- _What the task requires_: Copy each line of the entries that contains the word "align".

==============================

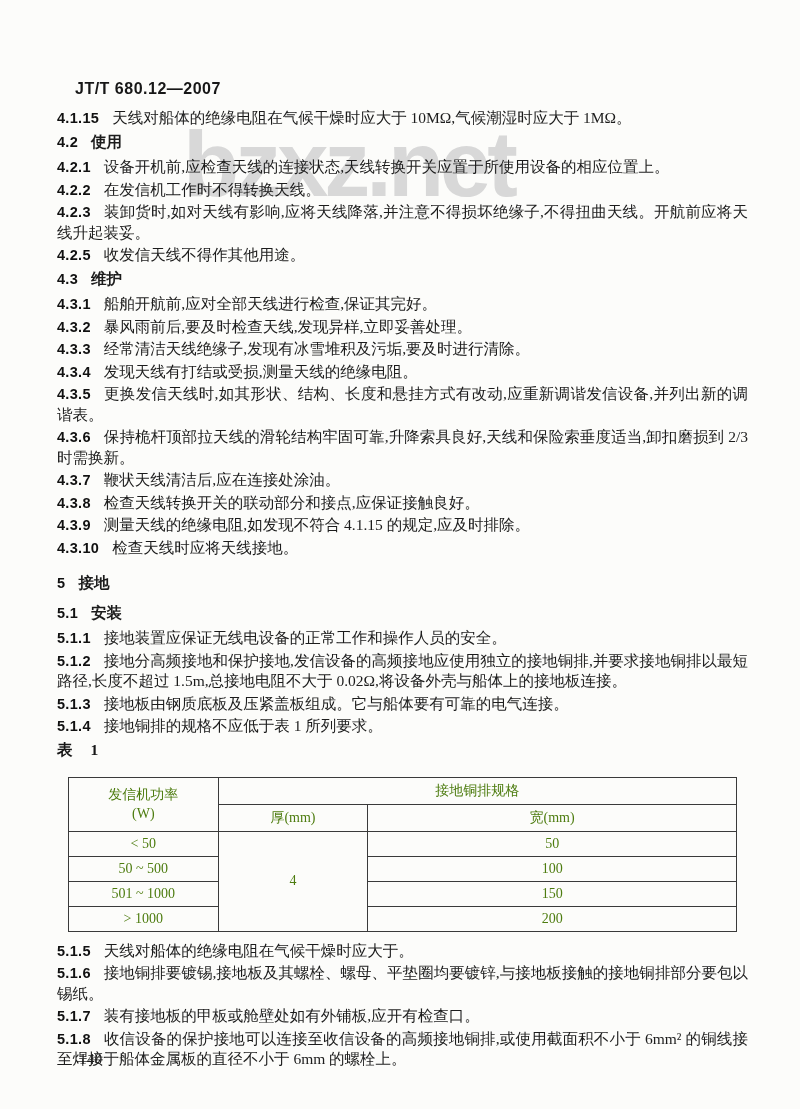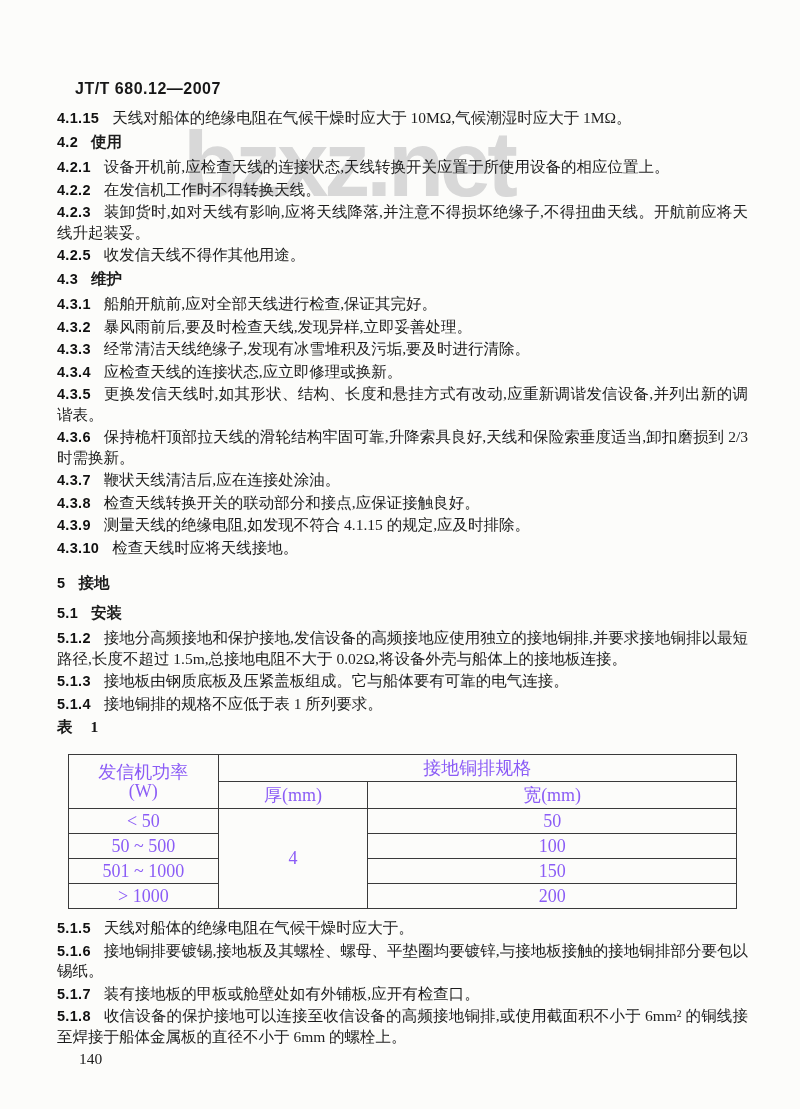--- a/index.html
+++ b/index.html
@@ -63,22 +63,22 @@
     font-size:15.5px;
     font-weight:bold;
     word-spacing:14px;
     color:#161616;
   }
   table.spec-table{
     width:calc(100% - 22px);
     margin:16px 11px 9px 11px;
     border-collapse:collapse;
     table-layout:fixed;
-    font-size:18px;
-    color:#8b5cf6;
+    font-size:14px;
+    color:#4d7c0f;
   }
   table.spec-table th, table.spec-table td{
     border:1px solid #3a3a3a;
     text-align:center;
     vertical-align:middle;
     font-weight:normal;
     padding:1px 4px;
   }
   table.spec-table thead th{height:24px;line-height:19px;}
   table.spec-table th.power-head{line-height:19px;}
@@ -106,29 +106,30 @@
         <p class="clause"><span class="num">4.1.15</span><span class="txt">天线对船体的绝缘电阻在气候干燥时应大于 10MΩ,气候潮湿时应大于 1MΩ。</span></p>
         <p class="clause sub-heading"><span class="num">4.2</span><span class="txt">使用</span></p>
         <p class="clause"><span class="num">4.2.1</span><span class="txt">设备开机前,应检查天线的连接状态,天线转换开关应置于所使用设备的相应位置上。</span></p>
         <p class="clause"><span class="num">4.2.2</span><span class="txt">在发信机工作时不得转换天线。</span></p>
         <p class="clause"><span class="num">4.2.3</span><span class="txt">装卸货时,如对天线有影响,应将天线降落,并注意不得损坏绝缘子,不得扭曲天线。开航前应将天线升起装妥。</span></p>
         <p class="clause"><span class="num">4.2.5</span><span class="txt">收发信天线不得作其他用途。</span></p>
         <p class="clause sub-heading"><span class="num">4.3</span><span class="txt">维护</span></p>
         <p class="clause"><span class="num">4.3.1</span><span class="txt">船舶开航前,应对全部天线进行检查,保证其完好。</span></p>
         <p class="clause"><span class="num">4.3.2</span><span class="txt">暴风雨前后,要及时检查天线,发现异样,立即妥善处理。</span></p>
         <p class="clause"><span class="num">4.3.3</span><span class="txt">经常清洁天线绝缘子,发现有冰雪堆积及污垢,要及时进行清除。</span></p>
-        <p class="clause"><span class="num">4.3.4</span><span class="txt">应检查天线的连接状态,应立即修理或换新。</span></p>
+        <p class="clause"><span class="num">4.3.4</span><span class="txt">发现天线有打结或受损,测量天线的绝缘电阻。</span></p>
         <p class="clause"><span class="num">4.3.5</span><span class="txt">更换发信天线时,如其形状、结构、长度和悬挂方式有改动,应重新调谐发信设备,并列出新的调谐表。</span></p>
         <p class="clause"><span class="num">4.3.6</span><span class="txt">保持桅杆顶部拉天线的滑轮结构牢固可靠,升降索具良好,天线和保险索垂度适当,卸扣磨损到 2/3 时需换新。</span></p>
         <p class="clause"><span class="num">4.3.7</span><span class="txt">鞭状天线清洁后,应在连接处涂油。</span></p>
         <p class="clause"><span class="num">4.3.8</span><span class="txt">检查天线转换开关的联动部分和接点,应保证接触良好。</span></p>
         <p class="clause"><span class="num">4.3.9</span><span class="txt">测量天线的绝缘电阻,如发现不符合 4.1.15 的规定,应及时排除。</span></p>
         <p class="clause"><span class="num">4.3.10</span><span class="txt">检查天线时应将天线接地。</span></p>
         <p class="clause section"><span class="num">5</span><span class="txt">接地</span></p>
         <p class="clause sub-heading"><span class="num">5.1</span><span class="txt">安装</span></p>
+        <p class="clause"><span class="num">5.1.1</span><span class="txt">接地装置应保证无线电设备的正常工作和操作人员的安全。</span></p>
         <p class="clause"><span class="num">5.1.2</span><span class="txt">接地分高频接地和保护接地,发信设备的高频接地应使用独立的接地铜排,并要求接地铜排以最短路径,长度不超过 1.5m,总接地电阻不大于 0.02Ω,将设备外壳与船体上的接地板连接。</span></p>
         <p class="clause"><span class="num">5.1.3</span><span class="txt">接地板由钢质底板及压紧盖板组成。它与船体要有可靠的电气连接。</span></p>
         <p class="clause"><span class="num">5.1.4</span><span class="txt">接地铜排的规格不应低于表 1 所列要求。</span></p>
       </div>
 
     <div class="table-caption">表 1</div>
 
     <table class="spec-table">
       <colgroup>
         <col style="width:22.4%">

==============================

- _Answer_:
     text-align:center;
     vertical-align:middle;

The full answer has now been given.